High school students should consider the significance of using perfect square values for P and its connection to Pythagorean Triples.

Dude said...

(d):

Obvoiusly M^2 - N^2 = P has a soution if
P is odd or a square number itself (then
let N be 0 and M is sqrt(P))

If P is even there can only be a solution
for M and M if P contains square factors.

Example:

P = q^2 * P'
M^2 - N^2 = q^2 * P'

this leads to

(M/q)^2 - (N^q)^2 = P'

Recursivly this equation only has a
solution for the properties described above.

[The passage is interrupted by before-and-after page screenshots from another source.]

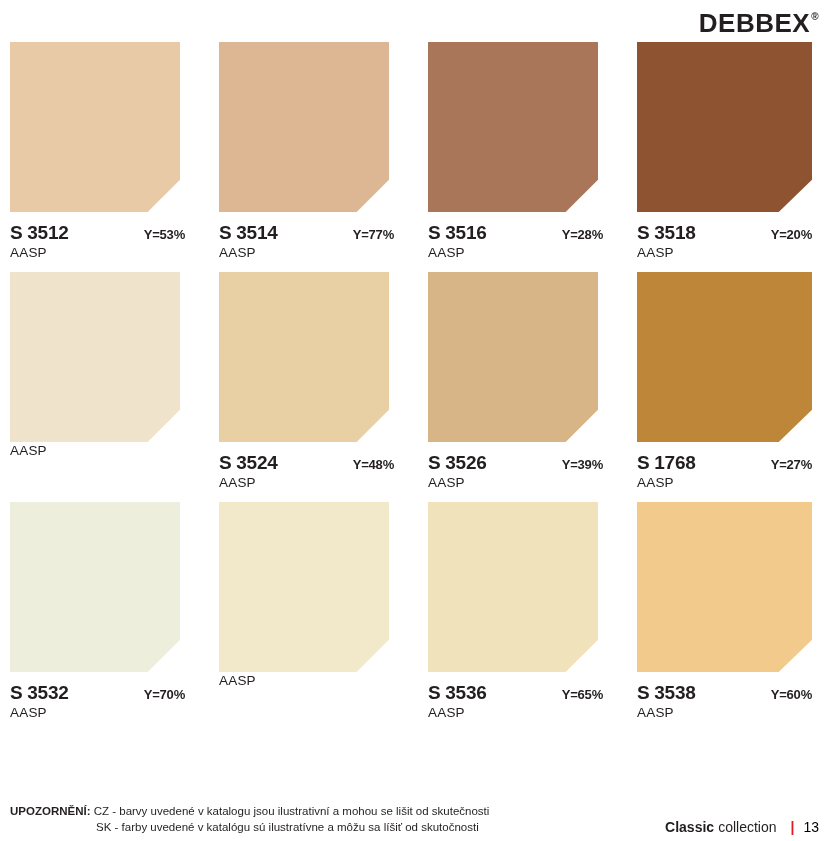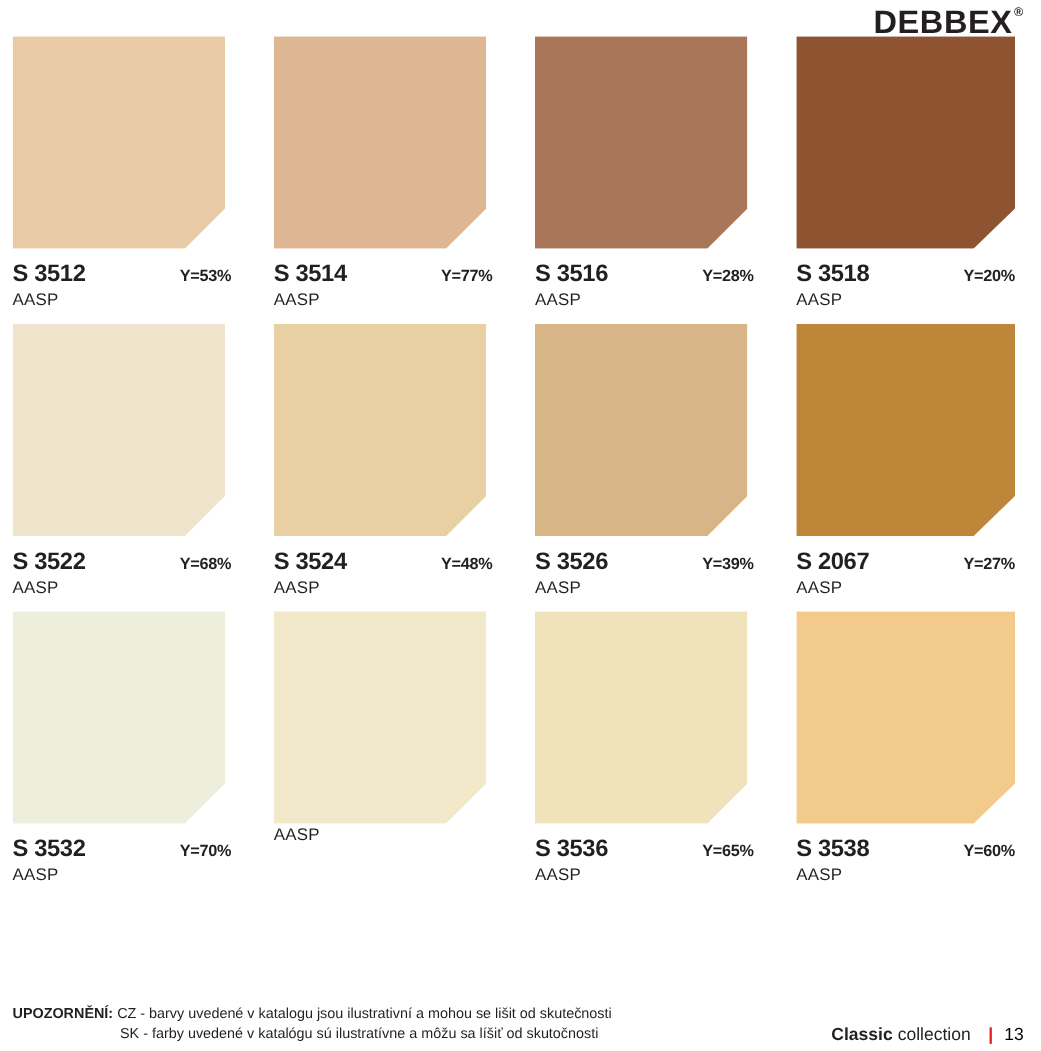"DEBBEX" .header { height: 29px -> 42px }
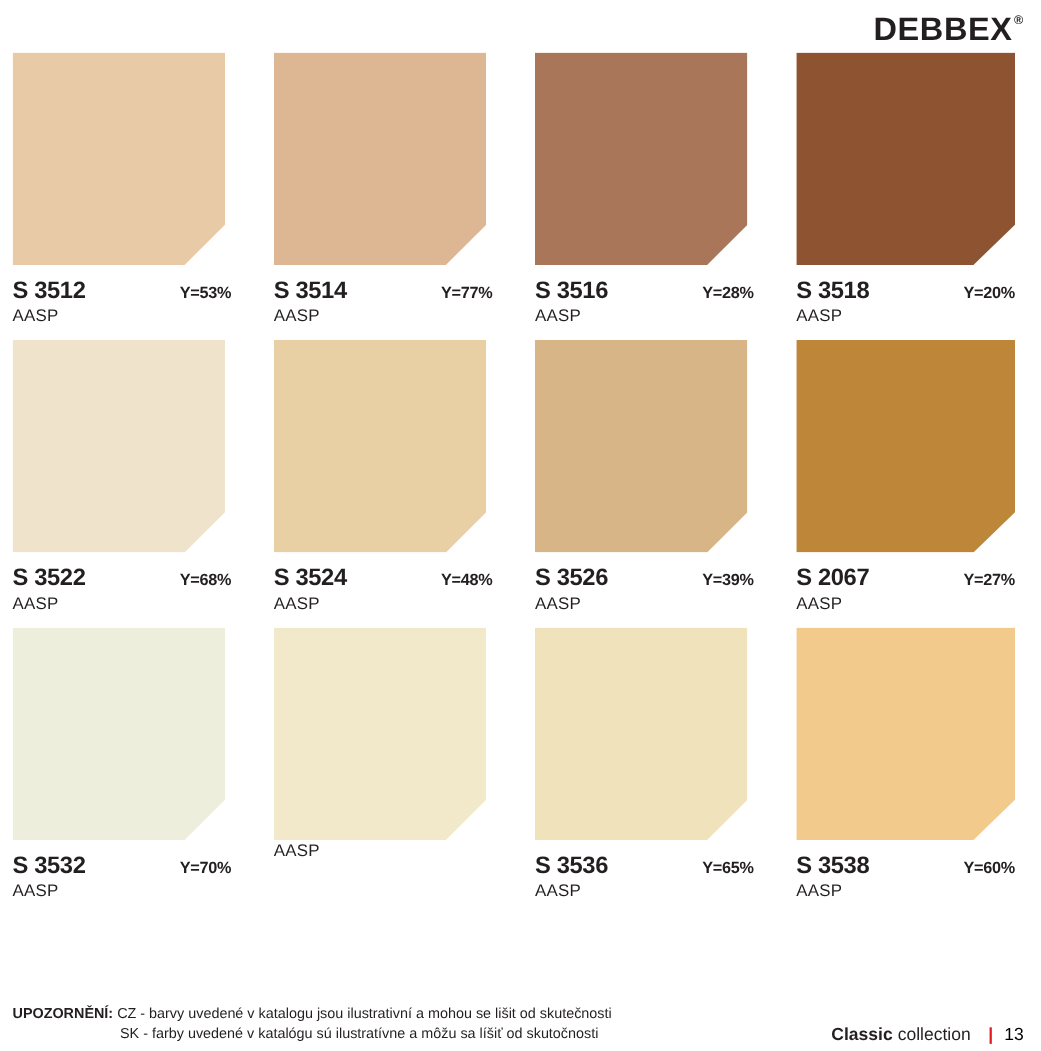"S 3522" div.labels { html: <div> <span>S 3522</span> <span>Y=68%</span> </div> -> none }
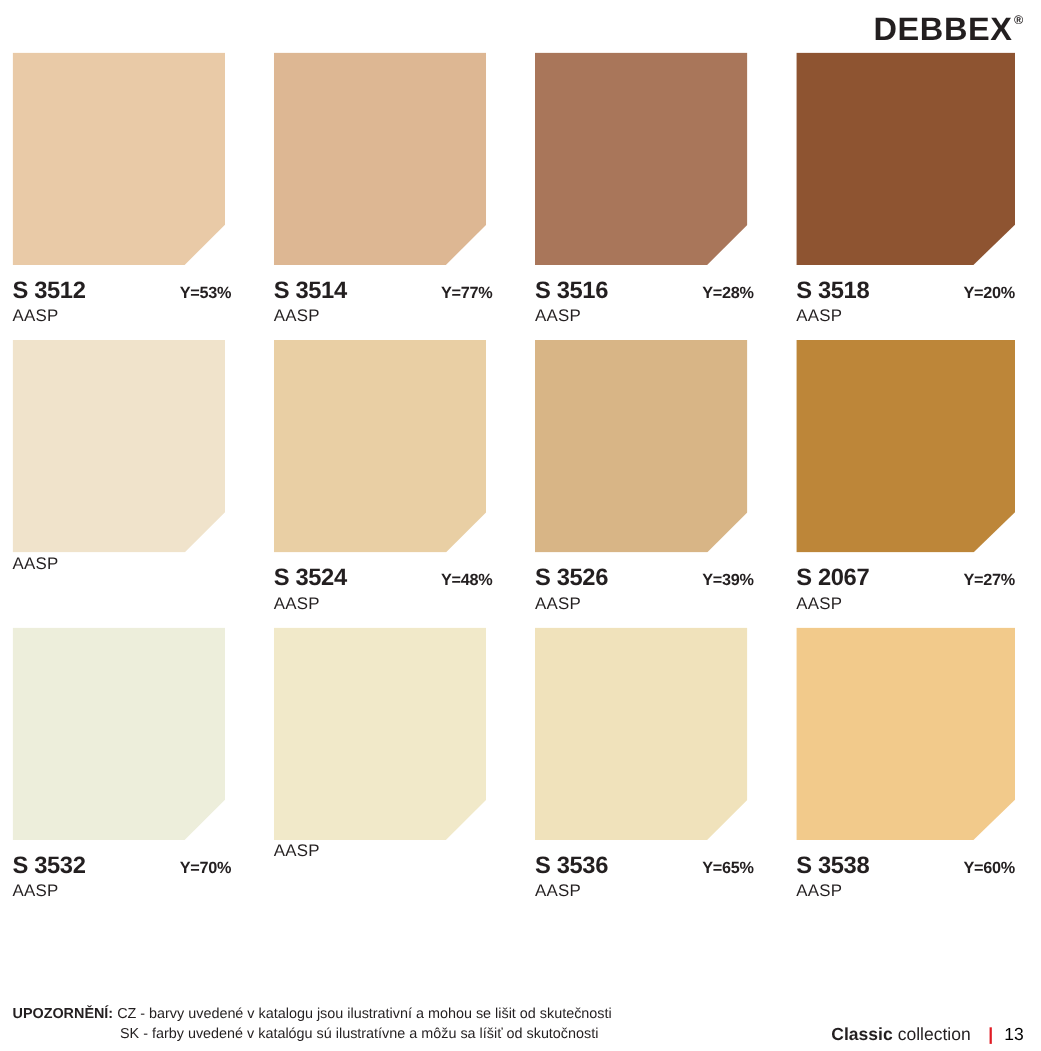"S 2067" span.code { text: 2067 -> 1768 }
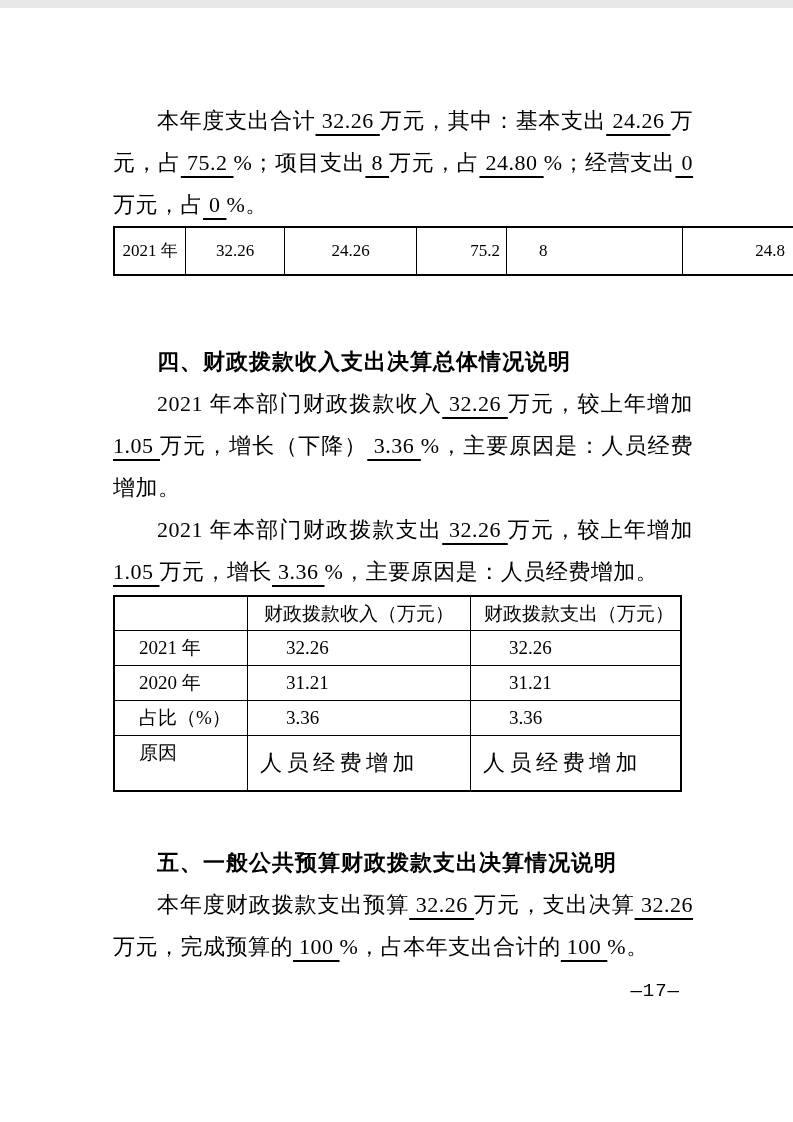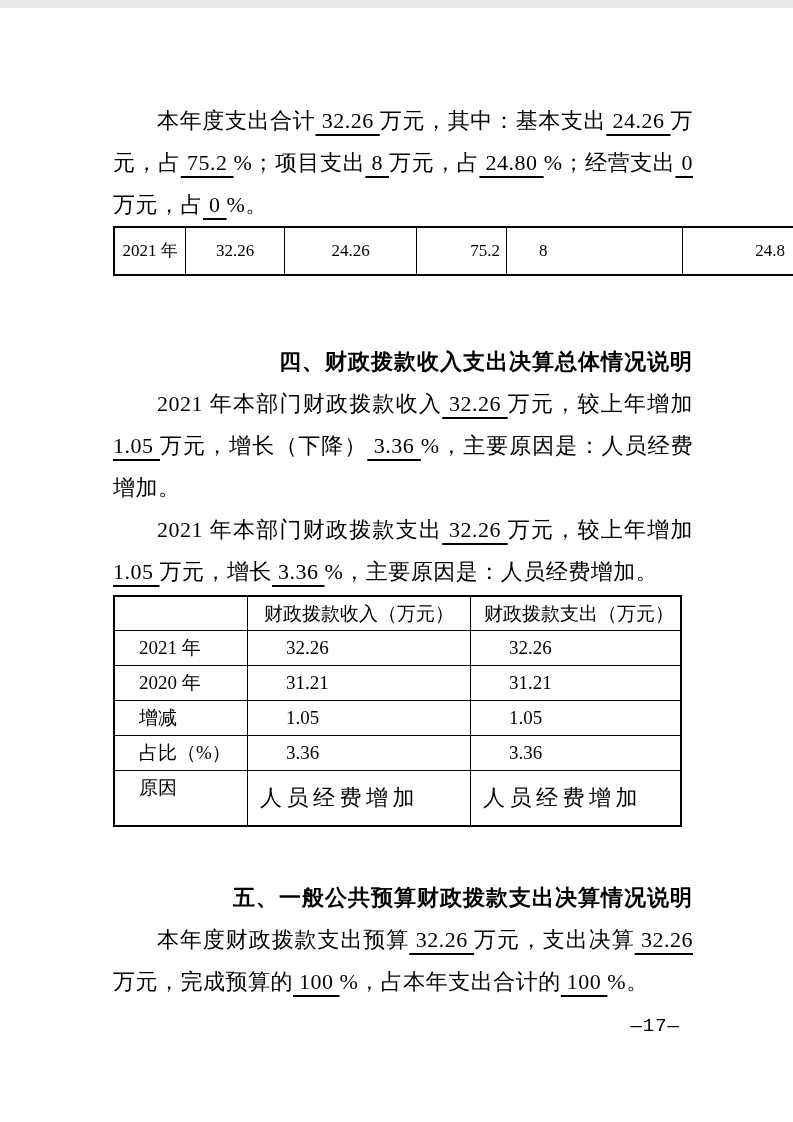"四、财政拨款收入支出决算总体情况说明" h2.sec { text-align: right -> none }
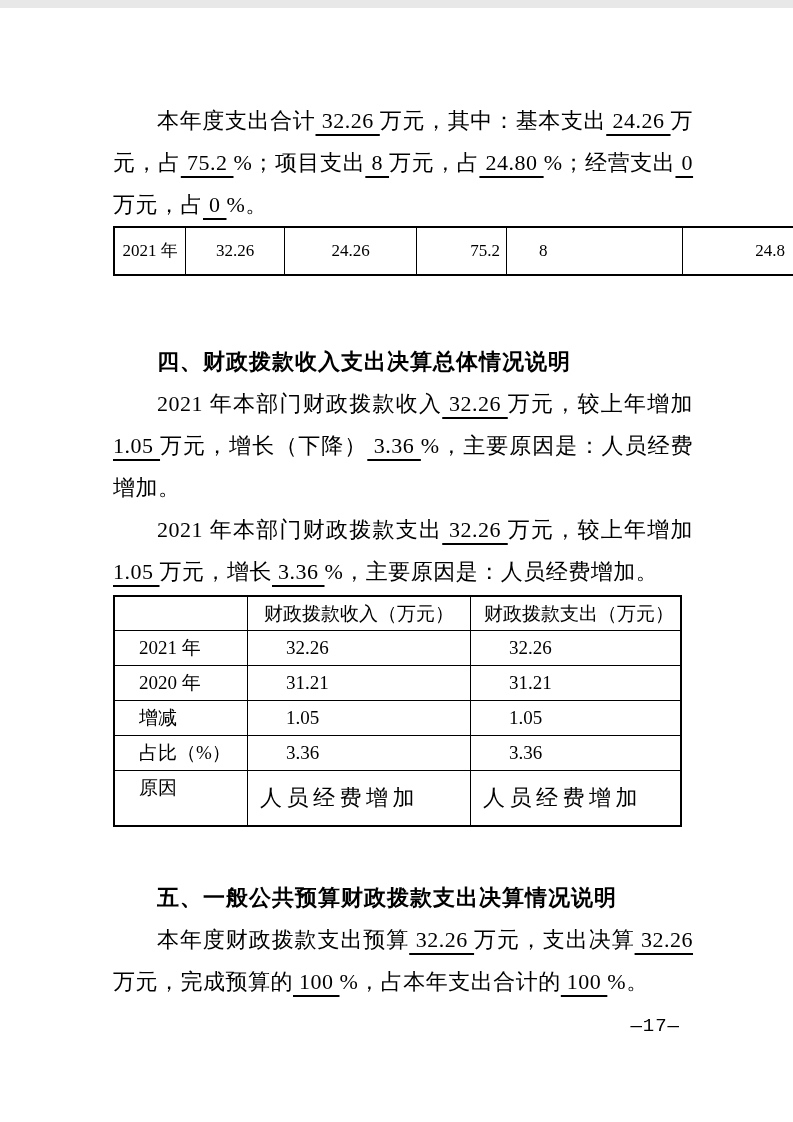"增减" tr.data { html: <tr> <td>增减</td> <td>1.05</td> <td>1.05</td> </tr> -> none }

The values of M and N can then be obtained by back
substitution. And we can conclude that M^2 - N^2 = P
has no solution if P is even or square factor free.

Dave Marain said...

Dude--
How about 18? 18 is not square-factor free but I don't believe M^2 - N^2 = 18 has a solution.
Also, I restricted M,N to be positive so M^2 - N^2 = 4 has no solution either! Read my comment above in which I described the even values of P for which there is no solution. Someone needs to verify this!

Andrew said...

Another way to approach this is to consider all numbers of the form n(n+e) where e is any even number. If any number satisfies this equation, then the two squares can be easily found. Take, for instance, 5(5+6) = 55. Divide e by two, in this case 6/2 = 3, square the result, and add it to the original number. Thus we have: 55 + (6/2)^2 = 55 + 9 = 64, then 64 - 9 = 55. Hence if you know the factors of n, you can determine whether or not n can be expressed as the difference of two squares.

Take 18 as another example. There is no way to arrange the factors of 18 such that n(n+e) = 18: 18=6*3, 18=9*2, 18=18*1. Therefore 18 cannot be expressed as the difference of two squares. Incidentally this shows that all odd numbers have at least one such expression (including primes) -- o*1 = o (example: 7*1 = 7). So 1(1+6) = 7 thus 7 + 9 = 16 and 16 - 9 = 7. That also follows from the figurate representation of squares:

16 = 1 + 3 + 5 + 7
9 = 1 + 3 + 5

Therefore 16 - 9 = 7, and it is trivial to see that all odd numbers can be expressed as the difference of successive squares.

Dave Marain said...

Andrew--
Interesting analysis...
The idea of completing the square is inspired. In effect, a number can be represented as a difference of squares if one can add a square to the number and produce another square. I followed through your argument algebraically:
n(n+e) n^2 + en.
Adding (e/2)^2, the standard term when completing the square, produces
n^2 + en + (e/2)^2 = (n+e/2)^2.
Thus, n(n+e) = (n+e/2)^2 - (e/2)^2.

Applying this approach to odd integers of the form 2k+1 produces:
2k+1 = (2k+1)((2k+1)+(-2k)) =
((2k+1)+(-k))^2 - (-k)^2 =
(k+1)^2 - k^2, a nice way to represent any odd number! For example, 11 = 2x5 + 1 = (5+1)^2 - (5^2) or 11 = 6^2-5^2.

The only numbers that are NOT representable as a difference of squares are those of the form 2*odd, i.e., even numbers NOT divisible by 4.

Even numbers that are MULTIPLES OF 4 are easily shown to be representable using your approach:
This fits into your form since 4k = 2(2k) = 2(2 + (2k-2)), so n = 2 and e = 2k-2. Thus, 4k = (2+(k-1))^2 - (k-1)^2 = (k+1)^2 - (k-1)^2.
For example, 24 = 4x6 = (6+1)^2 - (6-1)^2, i.e., 24 = 7^2 - 5^2. Cool...

18 of course is not divisible by 4, therefore, it is not representable.